Screenshot and code edit data:
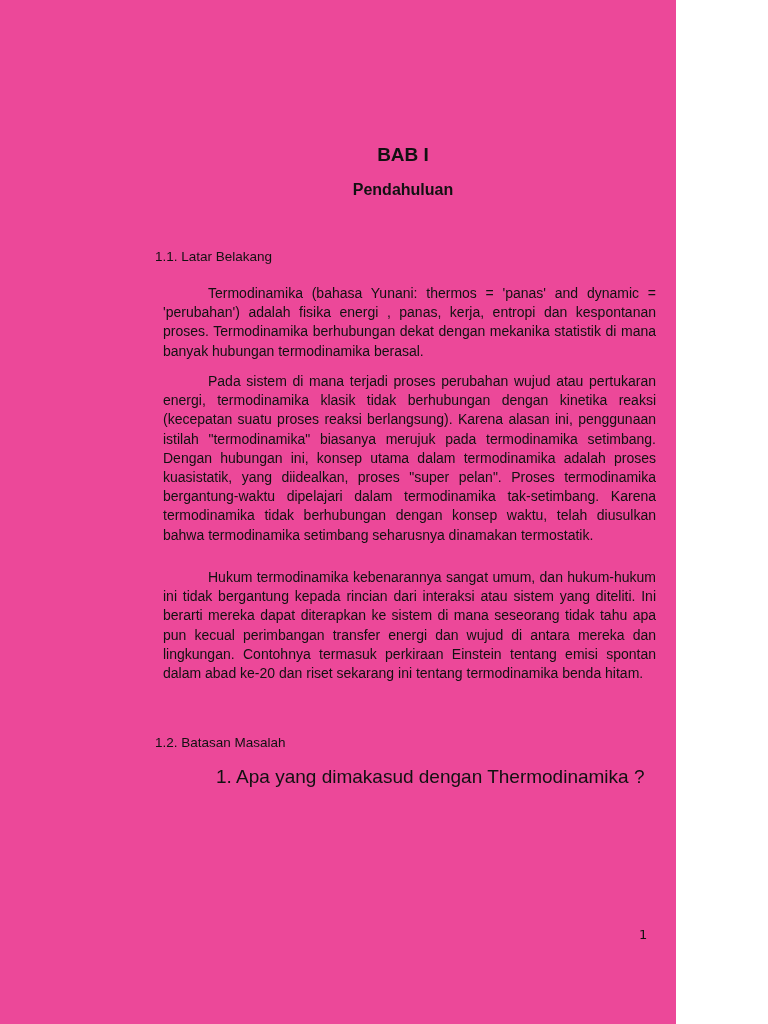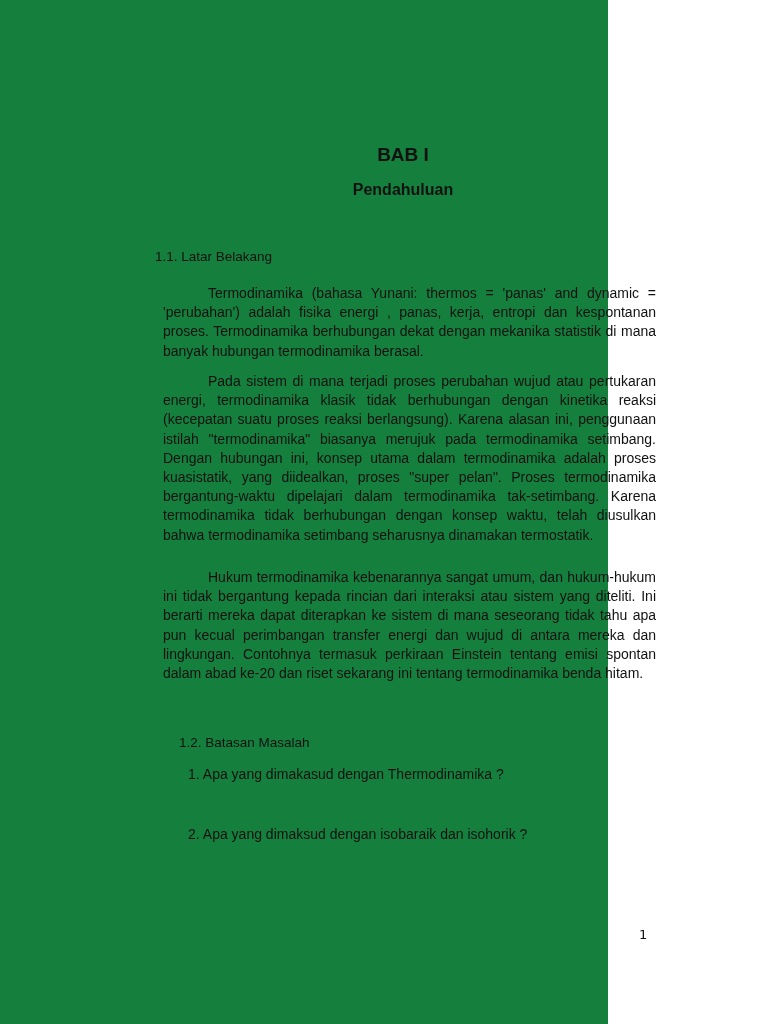--- a/index.html
+++ b/index.html
@@ -4,7 +4,7 @@
   <style>
     html, body { margin: 0; padding: 0; background: #ffffff; }
     body { width: 768px; height: 1024px; position: relative; overflow: hidden; font-family: "Liberation Sans", sans-serif; color: #111; }
-    .page { position: absolute; left: 0; top: 0; width: 608px; height: 1024px; background: #15803d; }
+    .page { position: absolute; left: 0; top: 0; width: 676px; height: 1024px; background: #ec4899; }
     .chapter { position: absolute; left: 0; width: 806px; text-align: center; top: 144px; font-size: 19px; font-weight: bold; }
     .subtitle { position: absolute; left: 0; width: 806px; text-align: center; top: 181px; font-size: 16px; font-weight: bold; }
     .h2 { position: absolute; left: 155px; font-size: 13.5px; font-weight: normal; }

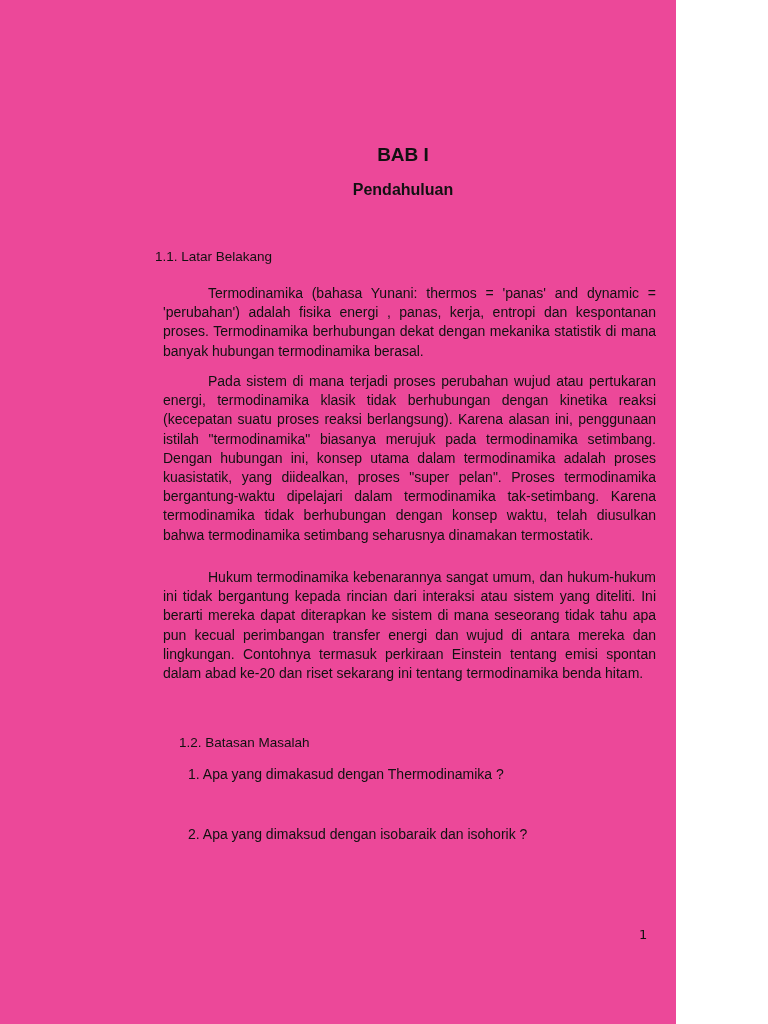--- a/index.html
+++ b/index.html
@@ -25,7 +25,7 @@
   <p class="para" style="top:364px;">Pada sistem di mana terjadi proses perubahan wujud atau pertukaran energi, termodinamika klasik tidak berhubungan dengan kinetika reaksi (kecepatan suatu proses reaksi berlangsung). Karena alasan ini, penggunaan istilah "termodinamika" biasanya merujuk pada termodinamika setimbang. Dengan hubungan ini, konsep utama dalam termodinamika adalah proses kuasistatik, yang diidealkan, proses "super pelan". Proses termodinamika bergantung-waktu dipelajari dalam termodinamika tak-setimbang. Karena termodinamika tidak berhubungan dengan konsep waktu, telah diusulkan bahwa termodinamika setimbang seharusnya dinamakan termostatik.</p>
   <p class="para" style="top:560px;">Hukum termodinamika kebenarannya sangat umum, dan hukum-hukum ini tidak bergantung kepada rincian dari interaksi atau sistem yang diteliti. Ini berarti mereka dapat diterapkan ke sistem di mana seseorang tidak tahu apa pun kecual perimbangan transfer energi dan wujud di antara mereka dan lingkungan. Contohnya termasuk perkiraan Einstein tentang emisi spontan dalam abad ke-20 dan riset sekarang ini tentang termodinamika benda hitam.</p>
 
-  <div class="h2" style="top:735px;margin-left:24px;">1.2. Batasan Masalah</div>
+  <div class="h2" style="top:735px;">1.2. Batasan Masalah</div>
 
   <div class="list-item" style="top:766px;">1. Apa yang dimakasud dengan Thermodinamika ?</div>
   <div class="list-item" style="top:826px;">2. Apa yang dimaksud dengan isobaraik dan isohorik ?</div>

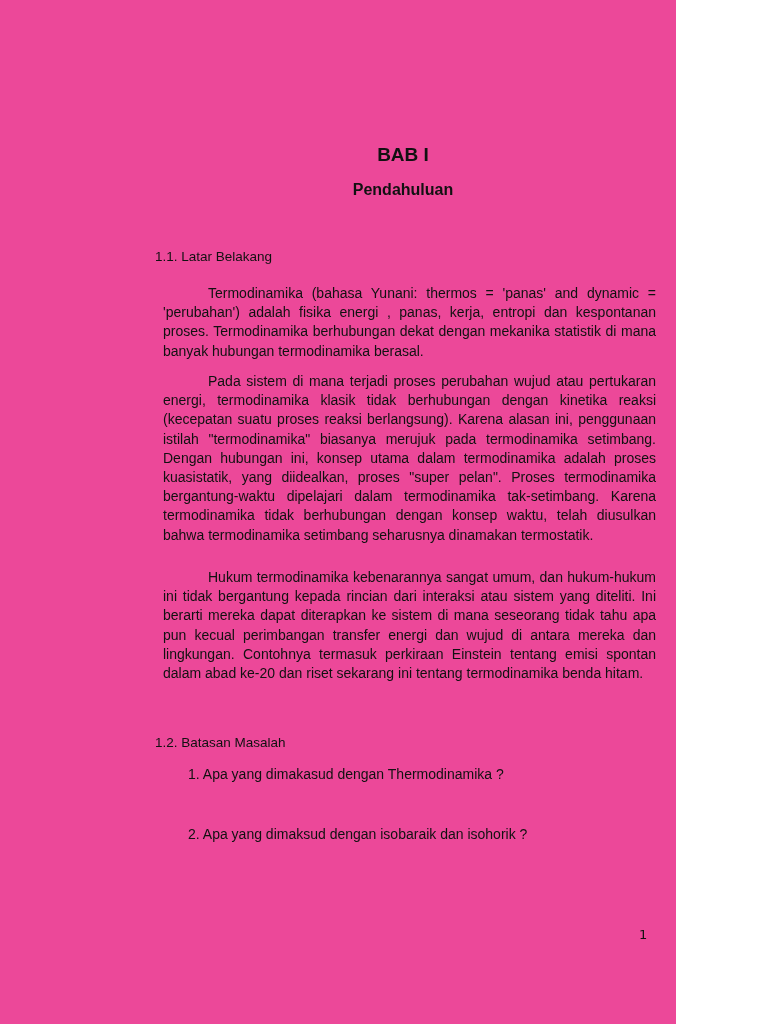--- a/index.html
+++ b/index.html
@@ -9,7 +9,7 @@
     .subtitle { position: absolute; left: 0; width: 806px; text-align: center; top: 181px; font-size: 16px; font-weight: bold; }
     .h2 { position: absolute; left: 155px; font-size: 13.5px; font-weight: normal; }
     .para { position: absolute; left: 155px; width: 493px; font-size: 14px; line-height: 19.2px; text-align: justify; text-indent: 45px; margin: 8px; }
-    .list-item { position: absolute; left: 188px; font-size: 14px; }
+    .list-item { position: absolute; left: 216px; font-size: 19px; }
     .pagenum { position: absolute; left: 639px; top: 927px; font-family: "DejaVu Sans", sans-serif; font-size: 13px; }
   </style>
 </head>

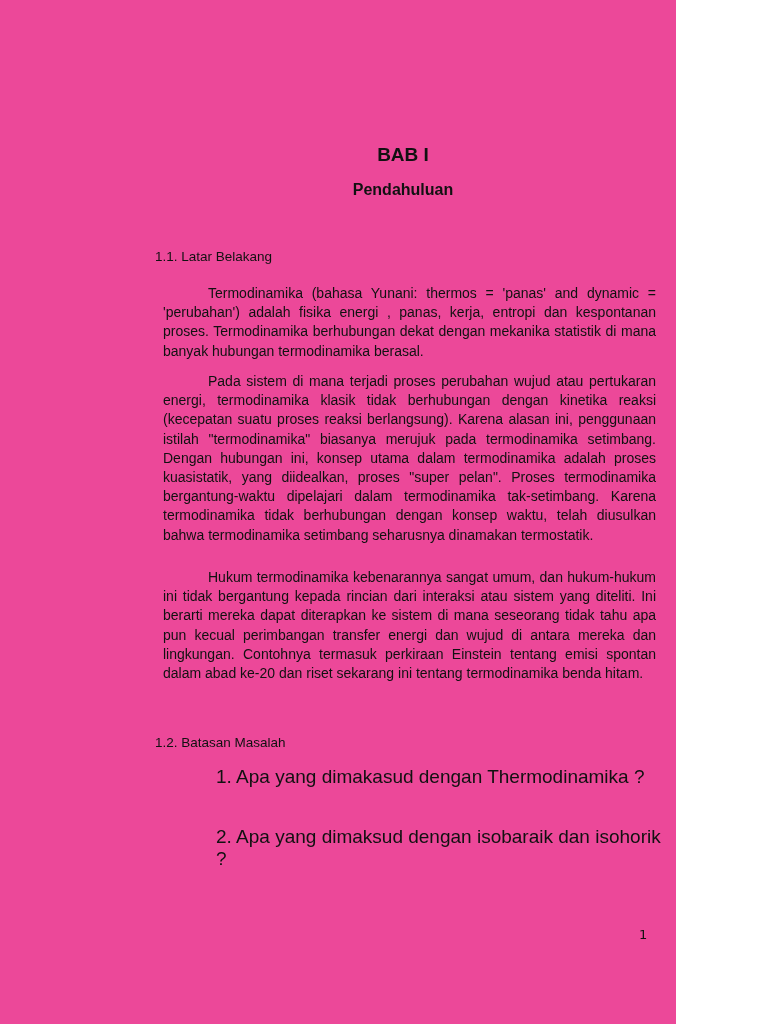--- a/index.html
+++ b/index.html
@@ -28,7 +28,6 @@
   <div class="h2" style="top:735px;">1.2. Batasan Masalah</div>
 
   <div class="list-item" style="top:766px;">1. Apa yang dimakasud dengan Thermodinamika ?</div>
-  <div class="list-item" style="top:826px;">2. Apa yang dimaksud dengan isobaraik dan isohorik ?</div>
 
   <div class="pagenum">1</div>
 </div>

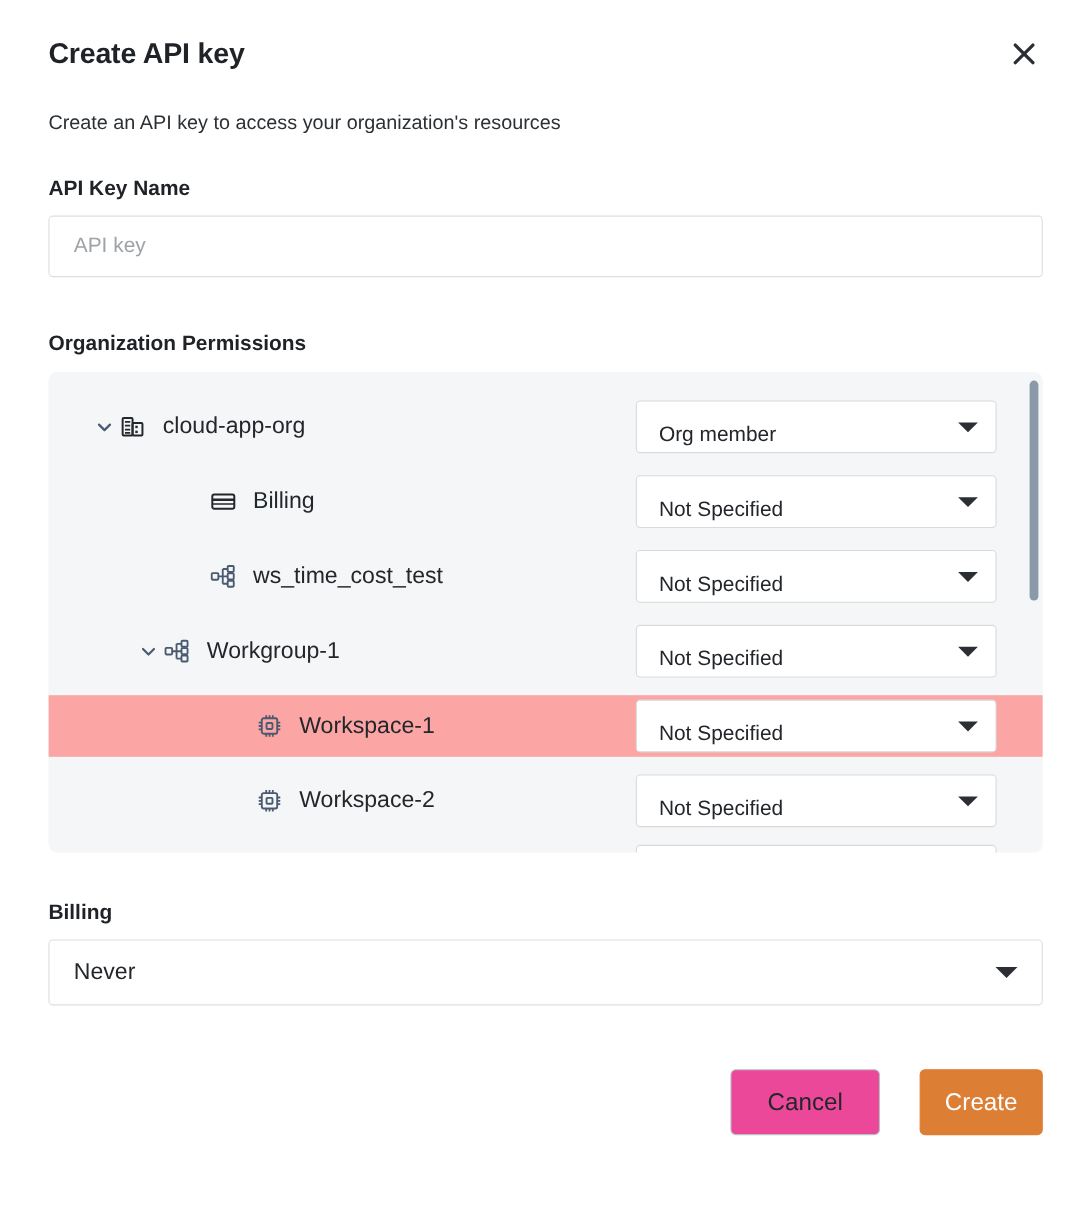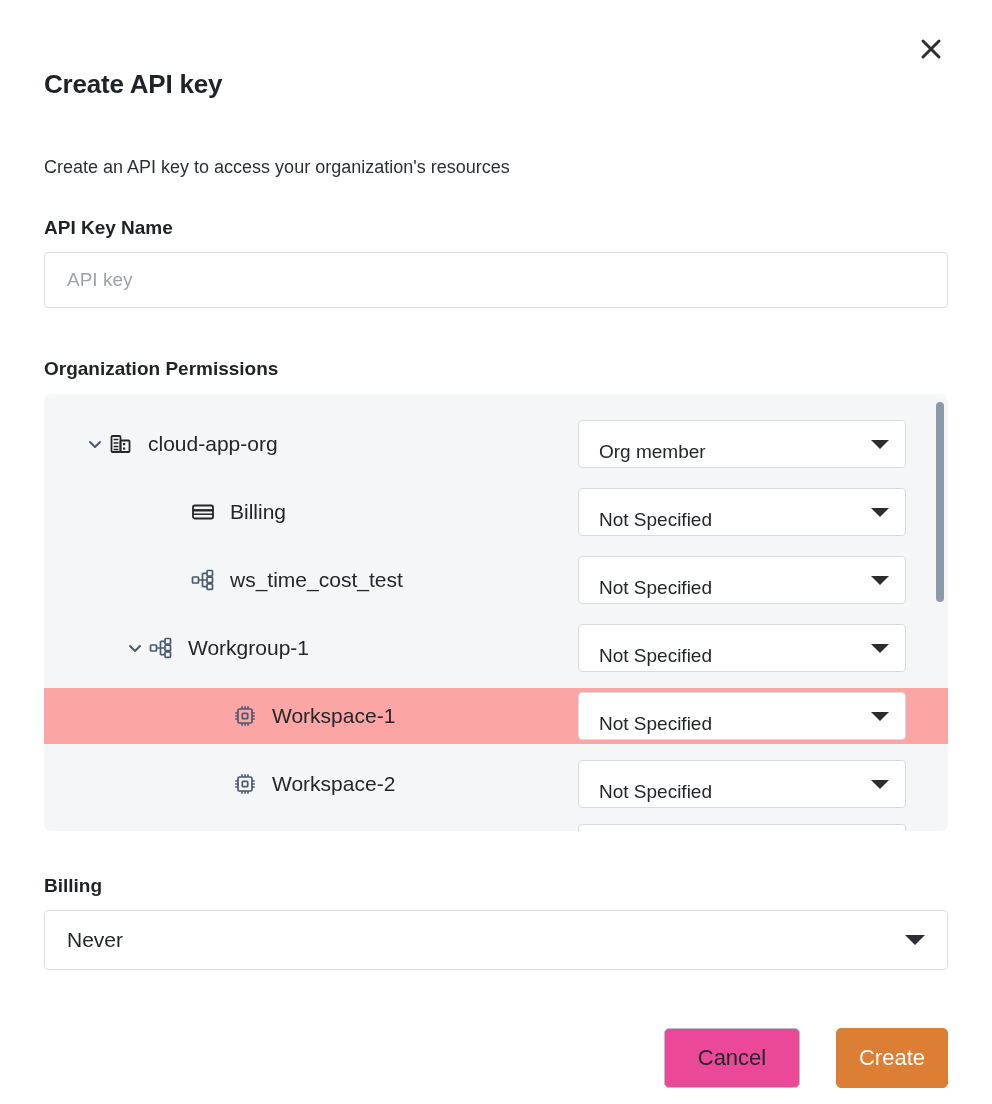--- a/index.html
+++ b/index.html
@@ -17,7 +17,7 @@
   .header { position: relative; padding-top: 30px; }
   .dialog-title {
     font-size: 26px; font-weight: 700; letter-spacing: -0.2px;
-    color: #1f2226; line-height: 36px; margin-top: 36px;
+    color: #1f2226; line-height: 36px;
   }
   .close-btn {
     position: absolute; top: 32px; right: 0;

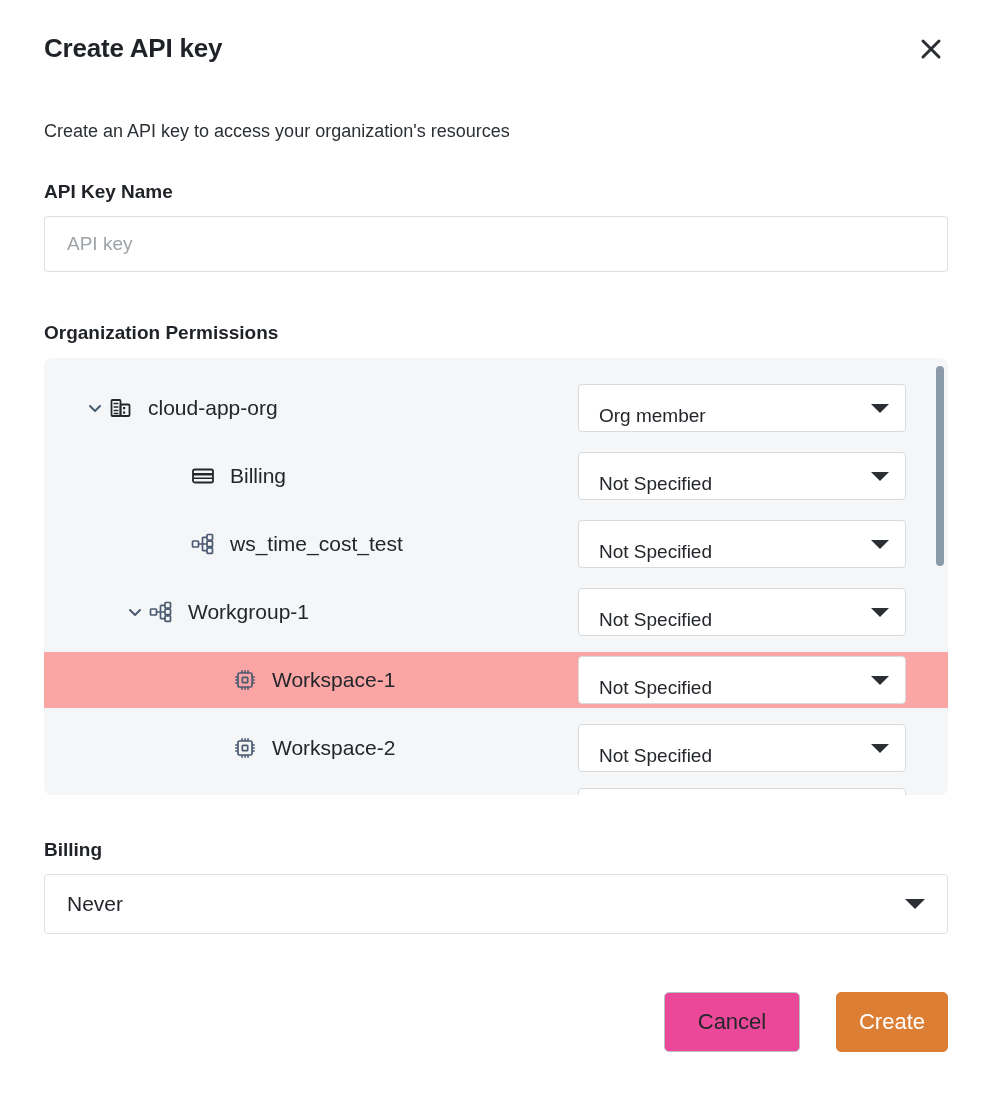--- a/index.html
+++ b/index.html
@@ -27,7 +27,7 @@
   .close-btn svg { display: block; }
 
   .dialog-subtitle {
-    margin-top: 52px;
+    margin-top: 32px;
     font-size: 18px; font-weight: 400; color: #2c3034; line-height: 26px;
   }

### What to do
Print the records above again exactly. Leave out the images.

### Your solution
--- a/index.html
+++ b/index.html
@@ -4,7 +4,7 @@
   <style>
     html, body { margin: 0; padding: 0; background: #ffffff; }
     body { width: 768px; height: 1024px; position: relative; overflow: hidden; font-family: "Liberation Sans", sans-serif; color: #111; }
-    .page { position: absolute; left: 0; top: 0; width: 608px; height: 1024px; background: #15803d; }
+    .page { position: absolute; left: 0; top: 0; width: 676px; height: 1024px; background: #ec4899; }
     .chapter { position: absolute; left: 0; width: 806px; text-align: center; top: 144px; font-size: 19px; font-weight: bold; }
     .subtitle { position: absolute; left: 0; width: 806px; text-align: center; top: 181px; font-size: 16px; font-weight: bold; }
     .h2 { position: absolute; left: 155px; font-size: 13.5px; font-weight: normal; }

--- a/index.html
+++ b/index.html
@@ -25,7 +25,7 @@
   <p class="para" style="top:364px;">Pada sistem di mana terjadi proses perubahan wujud atau pertukaran energi, termodinamika klasik tidak berhubungan dengan kinetika reaksi (kecepatan suatu proses reaksi berlangsung). Karena alasan ini, penggunaan istilah "termodinamika" biasanya merujuk pada termodinamika setimbang. Dengan hubungan ini, konsep utama dalam termodinamika adalah proses kuasistatik, yang diidealkan, proses "super pelan". Proses termodinamika bergantung-waktu dipelajari dalam termodinamika tak-setimbang. Karena termodinamika tidak berhubungan dengan konsep waktu, telah diusulkan bahwa termodinamika setimbang seharusnya dinamakan termostatik.</p>
   <p class="para" style="top:560px;">Hukum termodinamika kebenarannya sangat umum, dan hukum-hukum ini tidak bergantung kepada rincian dari interaksi atau sistem yang diteliti. Ini berarti mereka dapat diterapkan ke sistem di mana seseorang tidak tahu apa pun kecual perimbangan transfer energi dan wujud di antara mereka dan lingkungan. Contohnya termasuk perkiraan Einstein tentang emisi spontan dalam abad ke-20 dan riset sekarang ini tentang termodinamika benda hitam.</p>
 
-  <div class="h2" style="top:735px;margin-left:24px;">1.2. Batasan Masalah</div>
+  <div class="h2" style="top:735px;">1.2. Batasan Masalah</div>
 
   <div class="list-item" style="top:766px;">1. Apa yang dimakasud dengan Thermodinamika ?</div>
   <div class="list-item" style="top:826px;">2. Apa yang dimaksud dengan isobaraik dan isohorik ?</div>

--- a/index.html
+++ b/index.html
@@ -9,7 +9,7 @@
     .subtitle { position: absolute; left: 0; width: 806px; text-align: center; top: 181px; font-size: 16px; font-weight: bold; }
     .h2 { position: absolute; left: 155px; font-size: 13.5px; font-weight: normal; }
     .para { position: absolute; left: 155px; width: 493px; font-size: 14px; line-height: 19.2px; text-align: justify; text-indent: 45px; margin: 8px; }
-    .list-item { position: absolute; left: 188px; font-size: 14px; }
+    .list-item { position: absolute; left: 216px; font-size: 19px; }
     .pagenum { position: absolute; left: 639px; top: 927px; font-family: "DejaVu Sans", sans-serif; font-size: 13px; }
   </style>
 </head>

--- a/index.html
+++ b/index.html
@@ -28,7 +28,6 @@
   <div class="h2" style="top:735px;">1.2. Batasan Masalah</div>
 
   <div class="list-item" style="top:766px;">1. Apa yang dimakasud dengan Thermodinamika ?</div>
-  <div class="list-item" style="top:826px;">2. Apa yang dimaksud dengan isobaraik dan isohorik ?</div>
 
   <div class="pagenum">1</div>
 </div>

--- a/index.html
+++ b/index.html
@@ -17,7 +17,7 @@
   .header { position: relative; padding-top: 30px; }
   .dialog-title {
     font-size: 26px; font-weight: 700; letter-spacing: -0.2px;
-    color: #1f2226; line-height: 36px; margin-top: 36px;
+    color: #1f2226; line-height: 36px;
   }
   .close-btn {
     position: absolute; top: 32px; right: 0;

--- a/index.html
+++ b/index.html
@@ -27,7 +27,7 @@
   .close-btn svg { display: block; }
 
   .dialog-subtitle {
-    margin-top: 52px;
+    margin-top: 32px;
     font-size: 18px; font-weight: 400; color: #2c3034; line-height: 26px;
   }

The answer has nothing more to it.